The father looked down at the boy, not even seven yet, but he had a good eye. The boy glanced back, carefully-tapered longing in his eyes, a half-grin acknowledging that his father knew how much he liked the sword. They shared their love of old things—and old stories.
His father was a historian, a writer, and an adventurer, although, the last was mainly from the boy’s perspective. They had left their small one room apartment searching for inspiration, something to breathe life into the next expose that would provide for their daily needs.
The father examined the sword. The scimitar, which was the better word to describe it, was simple in design, but effective in bringing to mind the clashing swords of battle, a warrior fighting to save his homeland, and the freeing of slaves from bondage. He had come looking for one story, but the sword promised many more. The question that remained was…could they afford it? The answer was no, of course. He looked at the boy. He was a good boy, never complained, and they got along splendidly.
A small pat on the back; his eyes flew to his father. He could read the answer in his father’s eyes. Disappointment clouded his eyes, but he nodded a brave chin when his father whispered, “Too much”.
The two tried to move on. The father moving to another shelf picking up an old Byzantine pot to inspect; then an old book needed perusal—it was autographed but not his favorite author. The boy followed his father’s example, examining the shelves, but when parental attention was directed elsewhere, longing eyes flew toward where the sword rested. He hadn’t gotten a chance to touch it. The pain of that thought was gripping, but he knew, if he had touched it—he wouldn’t have wanted to let it go.
The father waited until the boy was across the room, and the storekeeper came back to assist.
“I’m not finding anything of interest.”
The storekeeper, hoping interruption hadn’t cost him a much-needed sale, pointed to the picture they’d discussed before. It was a nice rendition of the port and eye-catching, with a full array of blues as backdrop for the ships.
“I can see the stories within it, but…” the client shrugged, “…what is stopping me from taking a short walk to see the shore for myself? No, I think not.”
The shopkeeper really did need a sale…glancing around the shop, his eye caught at the small figure that had been at the customer’s side when they came in.
“Perhaps…we could buy something for your muse?” He had thought it strange that his customer had said that his best ideas came from his son, but anything to salvage a sale. His client smiled at his wit, referring to his son as a muse, but…he was thinking about it.

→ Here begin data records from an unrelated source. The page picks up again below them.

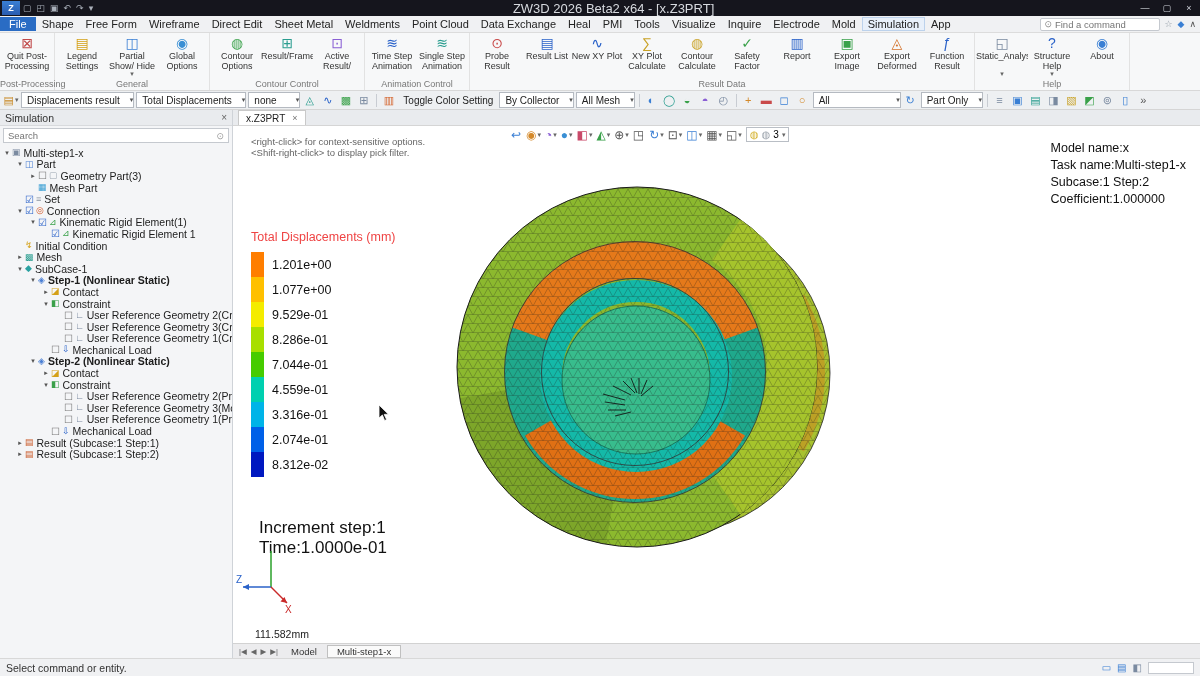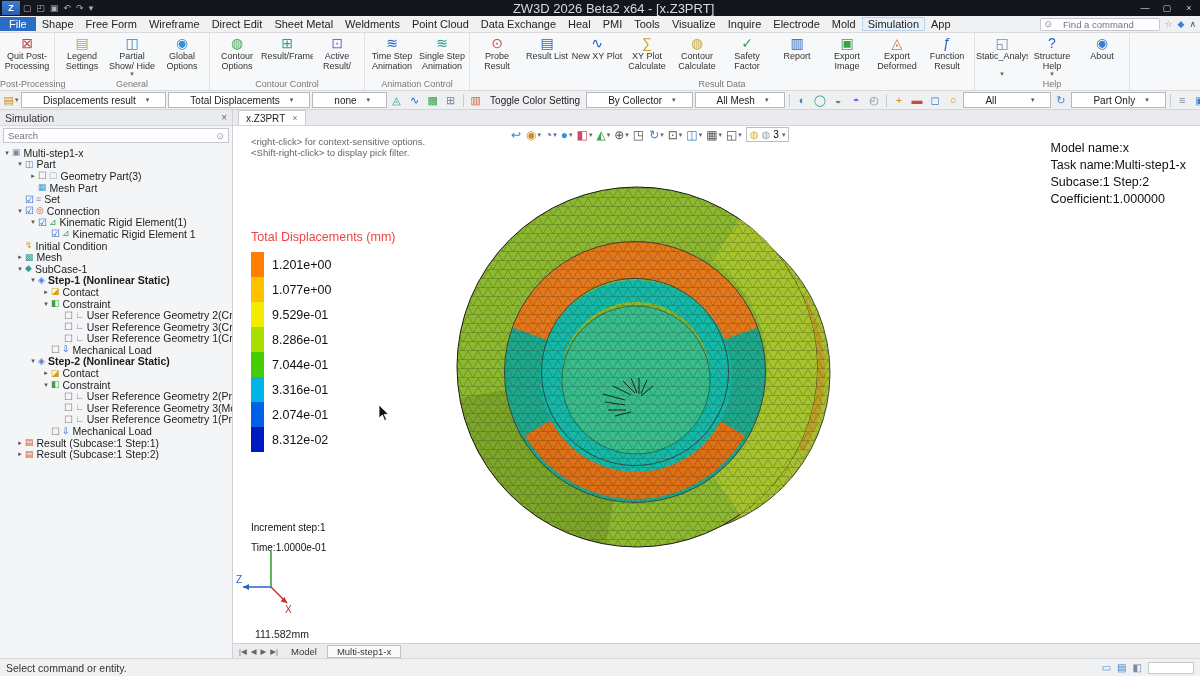"Find a command" .cmd-search input { margin-left: 8px -> none }
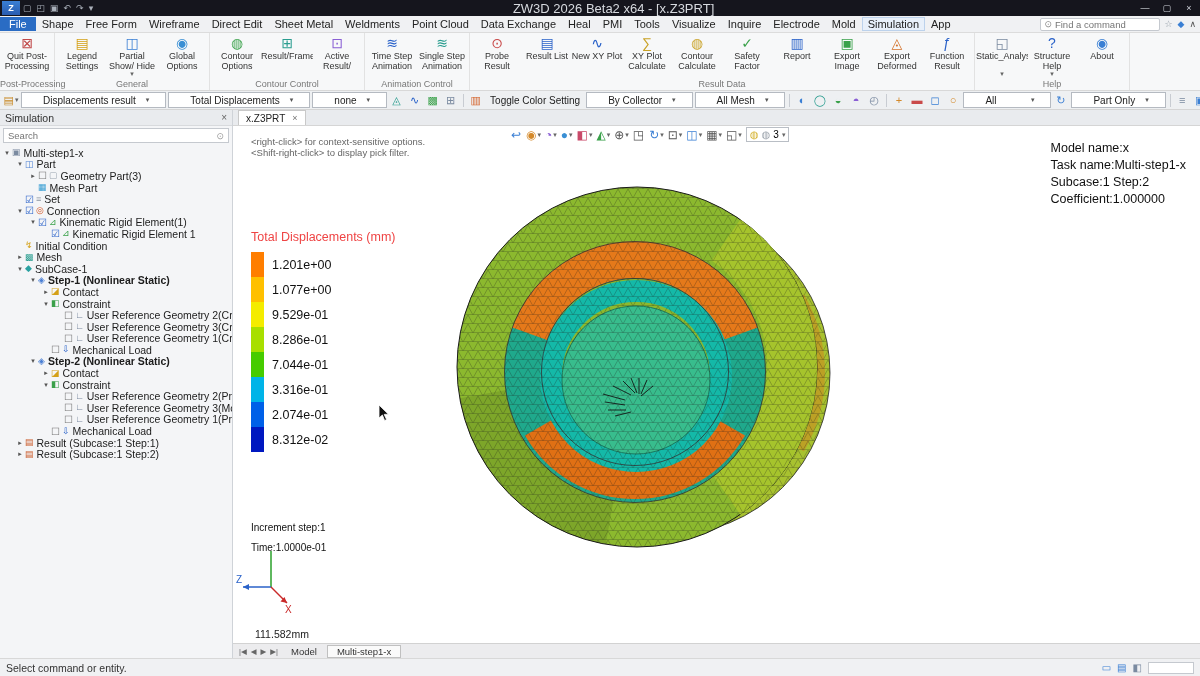"Displacements result" .ctl.sel { padding: 0 16px -> 0 0 }
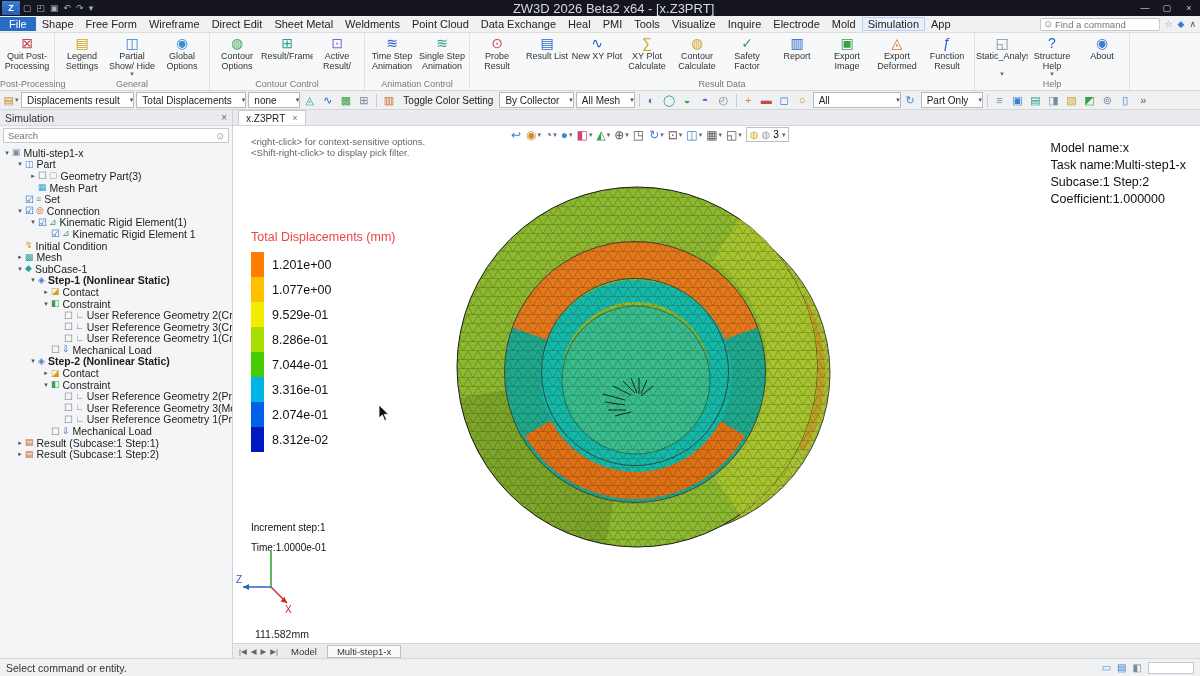"4.559e-01" div.lrow { html: none -> <div> <span></span> <span>4.559e-01</span> </div> }
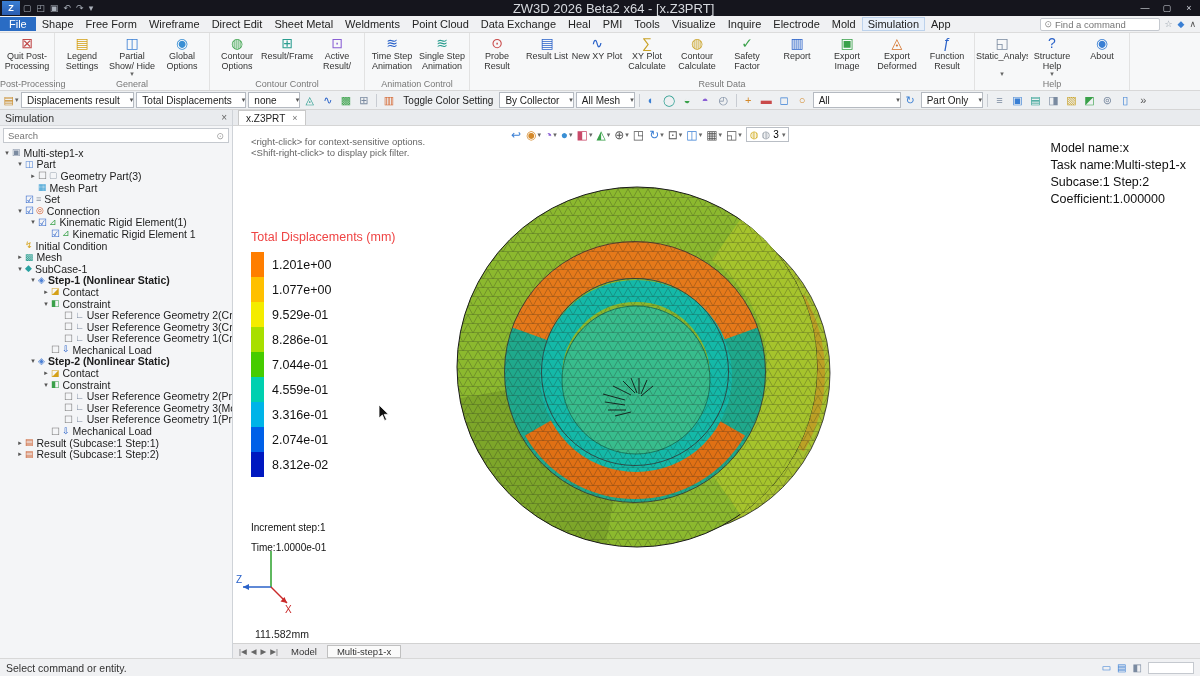"Increment step:1" .increment { font-size: 10px -> 17px; left: 18px -> 26px }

“Well, his birthday is a week away…” That set the shopkeeper on a quest for the perfect gift. The father answered taste and preference queries, and finally it came down to a jewel-studded knife and an old sword. The knife cost less than the sword, but when the sword was brought out and examined, they discovered that the scabbard couldn’t possibly match the sword. Soon after, the shopkeeper made his sale.
The boy skipped as they left the store.
“That man thought we were buying it for me!” the beaming boy said.
The father laughed, “That he did, and so we were…a muse…for my muse!”
And that, my friends, is my story of how I became an historian, writer, and adventurer, just like my father…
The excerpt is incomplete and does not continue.